Highlights & Insights

  • The core finding that VLMs favor semantic plausibility over authenticity may have broad implications for the entire AIGC detection field — any work using VLMs for anomaly or forgery detection should be aware of this bias.
  • The reverse information flow design — "detection results aid explanation" — is elegant: masks explicitly encode forgery concepts, simplifying VLM training optimization.
  • Strong cross-dataset generalization is demonstrated across 8 unseen datasets.
  • The framework is robust to Stage-1 localization errors (predicted masks and GT masks yield nearly equivalent results).

Limitations & Future Work

  • Severe Stage-1 localization failures can cascade and degrade Stage-2 explanation quality (though experiments demonstrate a degree of robustness).
  • Two-stage training increases engineering complexity; future work may explore single-stage decoupled designs.
  • Stage-2 still uses a frozen CLIP encoder, which may limit language generation quality in fine-grained scenarios.
  • The reliability and potential bias of GPT-5 automatic evaluation warrant further validation.
  • vs. SIDA: An end-to-end VLM pipeline; detection ACC 0.94 vs. 0.997 (Ours), localization IoU 0.44 vs. 0.65 (Ours). End-to-end training is inferior to the decoupled design.
  • vs. FakeShield: An IFDL method using SAM and MLLM; 8-dataset Avg IoU 0.34–0.39 vs. 0.47 (Ours).
  • vs.
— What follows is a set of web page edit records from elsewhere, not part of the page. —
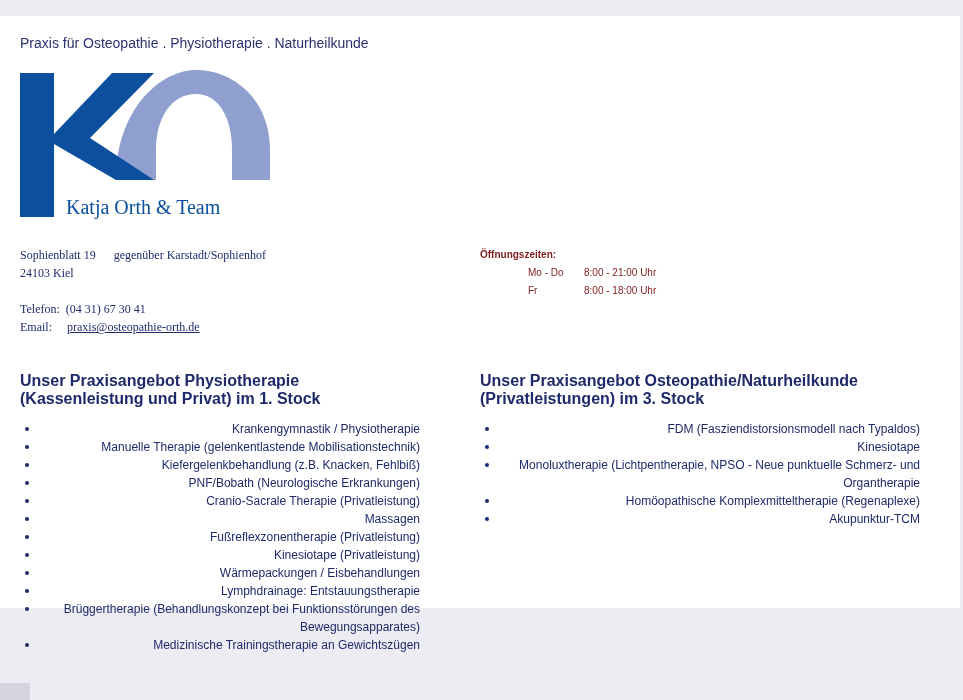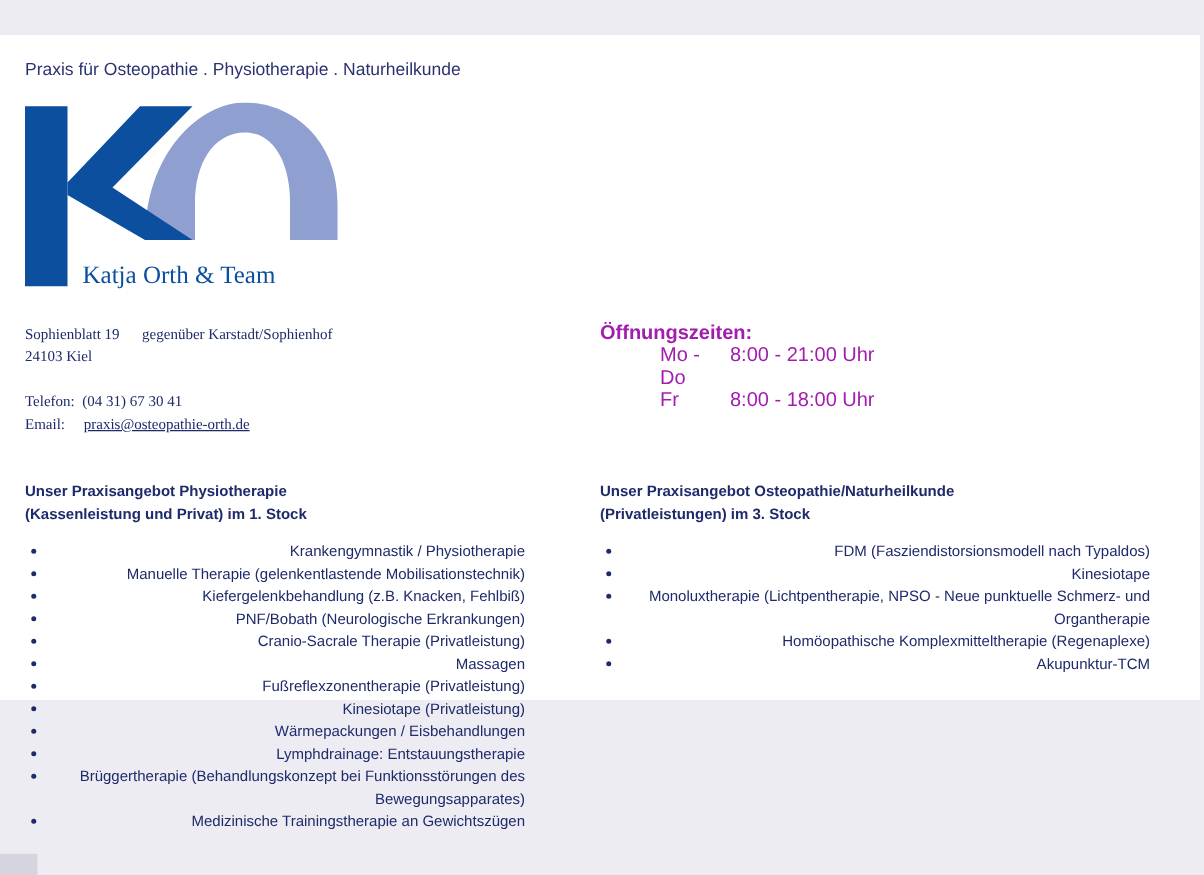"Praxis für Osteopathie . Physiotherapie" .page { height: 532px -> 592px; top: 28px -> 16px }
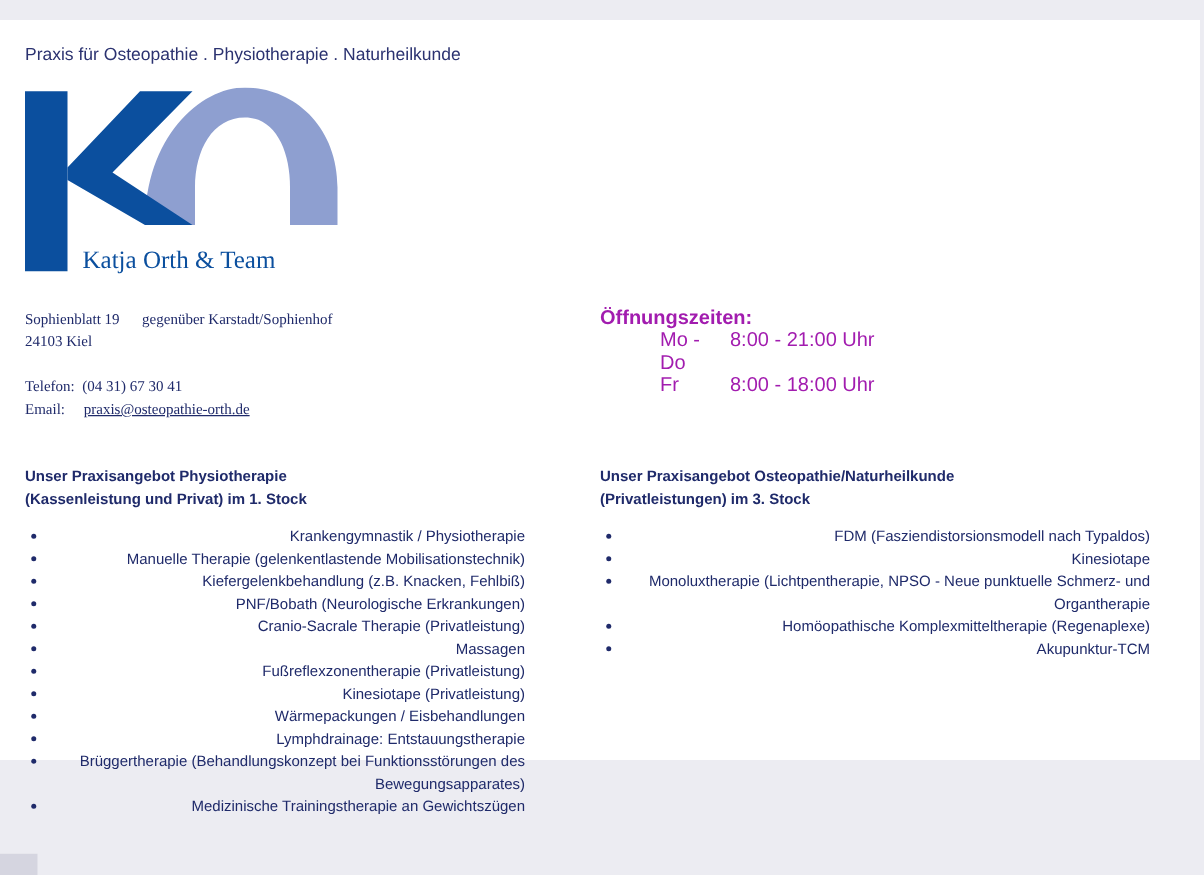"Öffnungszeiten:" .hours { color: #a21caf -> #7f1d1d; font-size: 16px -> 10px }
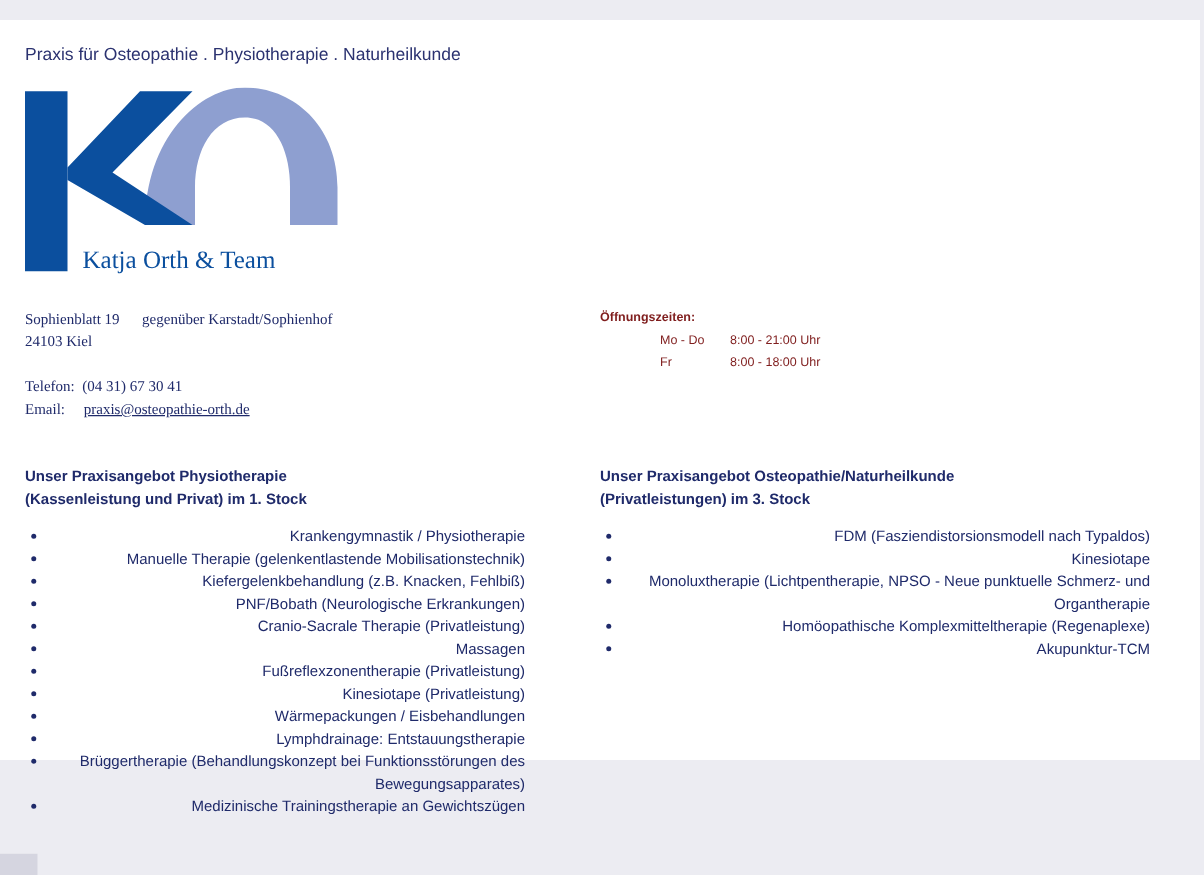"Unser Praxisangebot Physiotherapie" .col h3 { font-size: 12px -> 16px }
MVSS-Net/CAT-Net: Traditional IFDL methods without language explanation capability; localization performance also falls substantially short of the proposed method.
  • The decoupling principle generalizes broadly: when pre-trained model priors conflict with downstream task objectives, forcing end-to-end training is inadvisable — decoupling the strengths of each component is preferable.

Rating

  • Novelty: ⭐⭐⭐⭐⭐ The insight on VLM semantic plausibility bias is highly valuable; the decoupled design is counter-intuitive yet effective.
  • Experimental Thoroughness: ⭐⭐⭐⭐⭐ 9 datasets, three evaluation dimensions (detection, localization, interpretability), human preference studies, and GPT-based evaluation.
  • Writing Quality: ⭐⭐⭐⭐⭐ Motivation analysis (cosine similarity verification) is convincing; method description is clear.
  • Value: ⭐⭐⭐⭐⭐ High practical value for image authenticity verification in the AIGC era; the core insight is transferable.